From a very early age, as an Indigenous child and adolescent in the Colombian context, the violence directed at my effeminate expression shaped the way I inhabit the world; this ongoing photographic project is born as a response to that wound.

From a very early age, as an Indigenous child and adolescent in the Colombian context, the violence directed at my effeminate expression shaped the way I inhabit the world. This ongoing photographic project is born as a response to that wound: a gesture of repair, care, and rewriting of memory from the place of dissidence, affection, and imagination.

Through interventions on my family archive, the staging of fragmentary memories, and the rereading of power apparatuses, I work with the body as a living archive: a place where what has been erased reappears, memory is sensorially activated, and the personal is transformed into the political.

Drawing on critical frameworks such as María Lugones's coloniality of gender and José Esteban Muñoz's disidentification, Cero Plumas (Zero Feathers) questions the binary, hierarchical regime imposed by colonialism and proposes, following Silvia Rivera Cusicanqui's formulation of ch'ixi, inhabiting mixture, ambiguity, and affective contamination between cuir/queer and Indigenous symbolic languages.

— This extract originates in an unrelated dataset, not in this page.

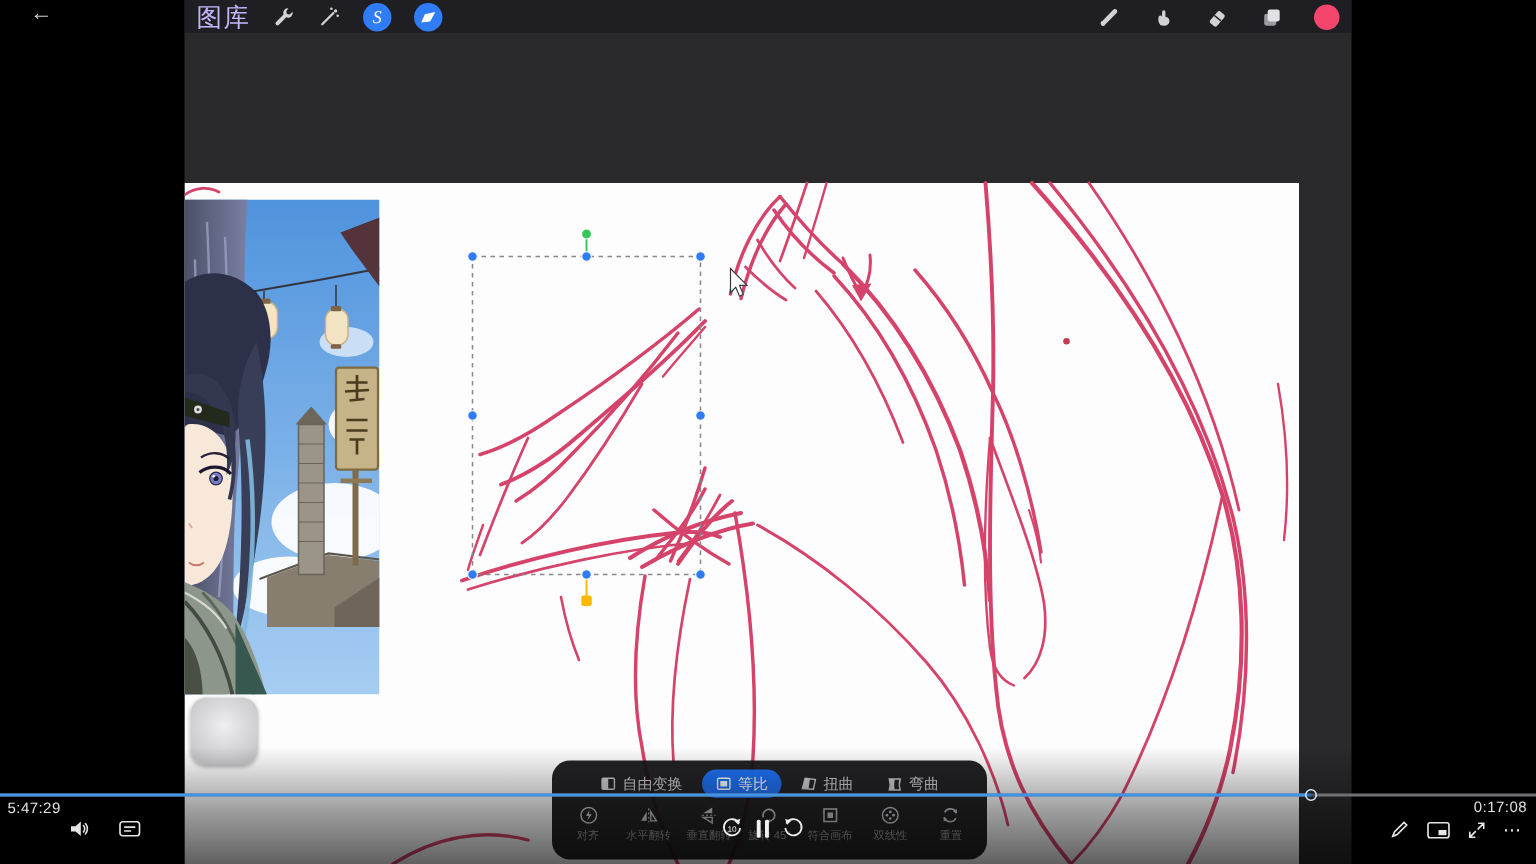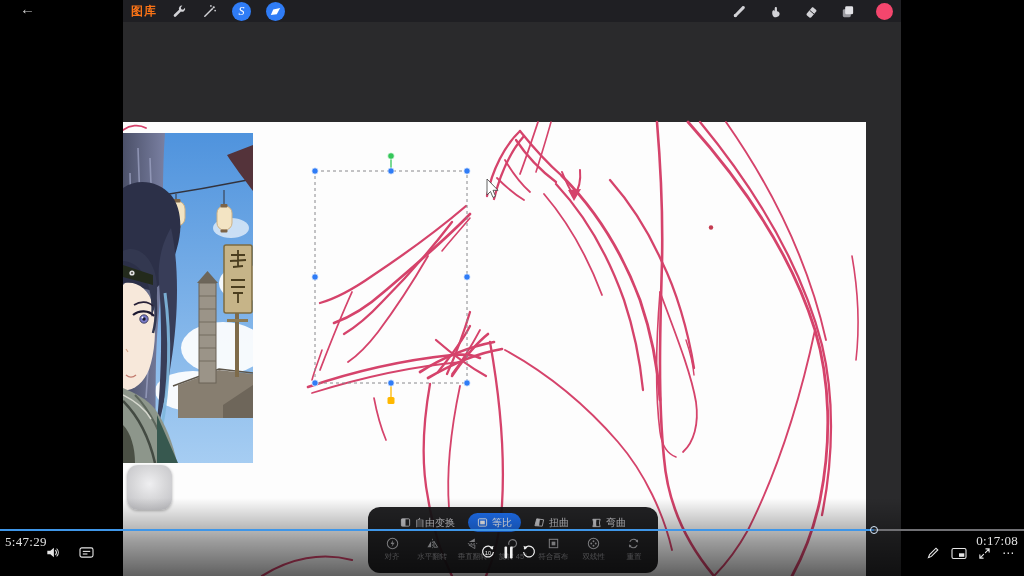"图库" .gallery { color: #f97316 -> #c4b5fd; font-size: 12px -> 17px; font-weight: bold -> none }
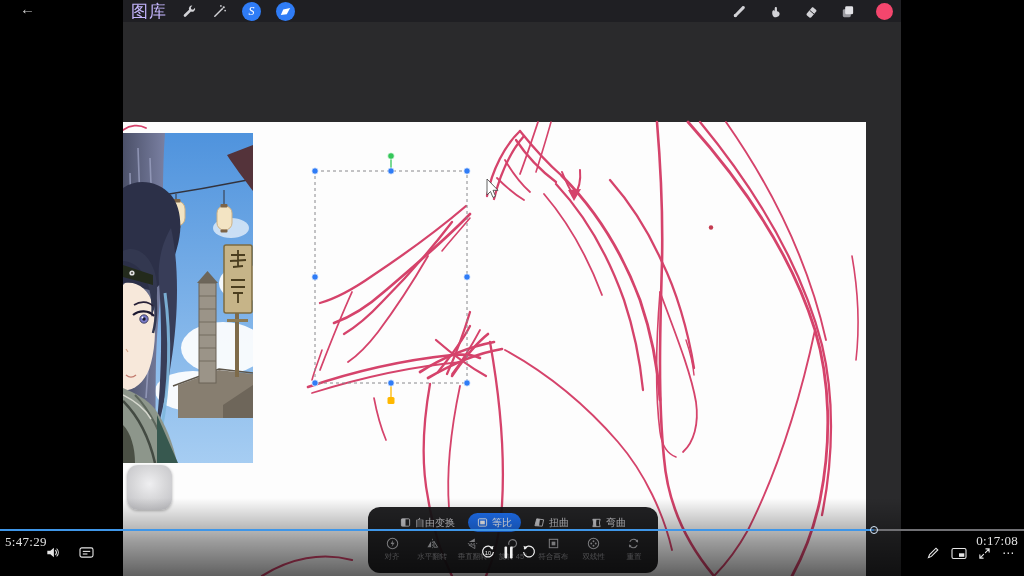"5:47:29" .time { font-family: Liberation Serif, serif -> none; font-size: 13px -> 10px }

Confronting plumophobia and the disciplinary injunction to "not have pluma," the project chooses to expose and subvert it — restoring its potency as a sign of difference and disobedience. I reclaim the right to inhabit the anomalous, the strange; to reappropriate normative aesthetics in order to reinterpret them; and to celebrate sexual and gender dissidence against the politics of death and the narratives that constantly tell us we do not deserve to exist. To tell this story is to seek belonging — not in the place that was denied to me, but in the language I build from cuir/queer affirmation and the resignification of the colonial wound.